Apple also had another good reason to keep its cash offshore. Under US tax rules in place until 2018, American companies were subject to a 35 percent corporate tax rate on both domestic and foreign income. The tax charge on the foreign cash was deferred, however, until it was brought into the US. As a result, Apple accumulated more than $250 billion in foreign earnings in Ireland.
Because the money wasn’t in the US, it wasn’t subject to the 35 percent charge. And thanks to the Irish arrangement, it wasn’t subject to tax there either.

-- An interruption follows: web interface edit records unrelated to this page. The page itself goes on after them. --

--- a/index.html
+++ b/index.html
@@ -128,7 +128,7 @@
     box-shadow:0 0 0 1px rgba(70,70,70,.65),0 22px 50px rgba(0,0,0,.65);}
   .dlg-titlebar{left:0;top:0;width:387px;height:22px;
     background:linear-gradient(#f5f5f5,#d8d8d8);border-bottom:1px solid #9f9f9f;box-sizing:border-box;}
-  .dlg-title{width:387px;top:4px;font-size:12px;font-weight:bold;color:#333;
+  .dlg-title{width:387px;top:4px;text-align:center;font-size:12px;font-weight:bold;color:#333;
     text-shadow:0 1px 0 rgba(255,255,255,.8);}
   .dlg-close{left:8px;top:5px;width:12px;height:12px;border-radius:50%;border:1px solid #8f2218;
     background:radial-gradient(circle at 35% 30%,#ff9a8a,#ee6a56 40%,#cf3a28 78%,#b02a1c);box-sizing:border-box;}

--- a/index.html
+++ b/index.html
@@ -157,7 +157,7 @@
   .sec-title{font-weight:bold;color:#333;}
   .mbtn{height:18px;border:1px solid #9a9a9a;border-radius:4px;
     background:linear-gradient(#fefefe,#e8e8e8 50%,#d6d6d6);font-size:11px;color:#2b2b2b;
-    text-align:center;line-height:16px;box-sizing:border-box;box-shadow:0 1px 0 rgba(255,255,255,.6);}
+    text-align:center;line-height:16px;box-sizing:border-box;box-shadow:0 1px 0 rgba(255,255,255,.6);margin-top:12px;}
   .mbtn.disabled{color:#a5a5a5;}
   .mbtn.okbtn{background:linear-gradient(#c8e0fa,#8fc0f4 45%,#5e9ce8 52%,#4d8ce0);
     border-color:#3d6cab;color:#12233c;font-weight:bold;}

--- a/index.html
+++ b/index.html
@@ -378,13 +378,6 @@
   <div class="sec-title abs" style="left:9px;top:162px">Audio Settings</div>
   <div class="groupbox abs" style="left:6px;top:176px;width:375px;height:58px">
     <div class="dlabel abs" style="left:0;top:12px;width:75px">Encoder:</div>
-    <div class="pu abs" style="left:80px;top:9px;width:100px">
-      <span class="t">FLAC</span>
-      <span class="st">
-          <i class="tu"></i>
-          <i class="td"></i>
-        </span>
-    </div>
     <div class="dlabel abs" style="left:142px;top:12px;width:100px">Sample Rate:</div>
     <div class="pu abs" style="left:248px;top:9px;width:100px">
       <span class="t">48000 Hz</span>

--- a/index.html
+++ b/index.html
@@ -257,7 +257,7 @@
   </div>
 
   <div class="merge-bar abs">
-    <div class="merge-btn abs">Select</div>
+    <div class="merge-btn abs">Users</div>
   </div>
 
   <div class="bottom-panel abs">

The set-up led to a 2013 Senate committee accusing Apple of being “among America’s largest tax avoiders”. The committee said that Apple had used complex techniques to shift US profits to Ireland – something the company denied.
In 2018 the tax landscape changed dramatically – and to Apple’s benefit.
Thanks in part to a sustained lobbying campaign by American corporates and the personal efforts of Tim Cook to persuade Donald Trump of the need for tax reform, the President slashed the repatriation rate of corporate cash held abroad to 15.5 percent.
Apple promptly returned $252.3 billion from overseas and paid $38 billion in tax. By bringing the money back under the new rules, Apple saved $43 billion in comparison to what it would have paid under the old system.
Exactly what Cook talked about with Trump remains unclear, but we know two things. First, Apple’s corporate disclosures show that its lobbyists discussed tax in the majority of quarters between 2009 – 2019.
Second, an internal memo sent by Cook in 2016 – and released by Techcrunch – explained to Apple employees why he had met Trump when the latter was still President-Elect. Alongside privacy, security and education, Cook said he discussed “other things that are more business-centric — like tax reform — and something we’ve long advocated for: a simple system.”
The savings on foreign repatriation wasn’t the only benefit to Apple. At the same time, Trump also lowered the domestic corporate tax rate – slashing it from 35 percent to 21 percent. As a result, Apple’s own corporate tax rate plummeted. From paying $15.7 billion in taxes in 2017 at a rate of 24.6 percent, the company paid only $10.4 billion last year at a rate of 15.9 percent, its most recent annual report shows.
The total savings to Apple from Trump’s tax reforms, therefore, are approximately $48 billion.